→ **What to do**
Go through the following data and transcribe exactly the stretch of lines from the one holding "color: #4d7c0f ->" to the one holding "text: ruchem jeżeli", both included.

→ **Source information**
- - - - -

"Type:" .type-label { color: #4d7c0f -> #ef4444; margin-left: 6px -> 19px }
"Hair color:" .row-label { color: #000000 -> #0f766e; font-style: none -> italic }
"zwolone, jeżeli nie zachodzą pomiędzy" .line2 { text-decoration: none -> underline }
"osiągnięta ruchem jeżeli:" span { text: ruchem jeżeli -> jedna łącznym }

- - - - -

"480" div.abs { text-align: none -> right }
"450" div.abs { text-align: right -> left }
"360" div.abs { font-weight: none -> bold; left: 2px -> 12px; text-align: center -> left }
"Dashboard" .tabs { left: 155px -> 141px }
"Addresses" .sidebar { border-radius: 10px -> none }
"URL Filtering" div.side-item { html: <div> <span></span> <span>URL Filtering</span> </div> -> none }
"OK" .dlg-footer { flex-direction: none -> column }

- - - - -

→ **Task answer**
"Type:" .type-label { color: #4d7c0f -> #ef4444; margin-left: 6px -> 19px }
"Hair color:" .row-label { color: #000000 -> #0f766e; font-style: none -> italic }
"zwolone, jeżeli nie zachodzą pomiędzy" .line2 { text-decoration: none -> underline }
"osiągnięta ruchem jeżeli:" span { text: ruchem jeżeli -> jedna łącznym }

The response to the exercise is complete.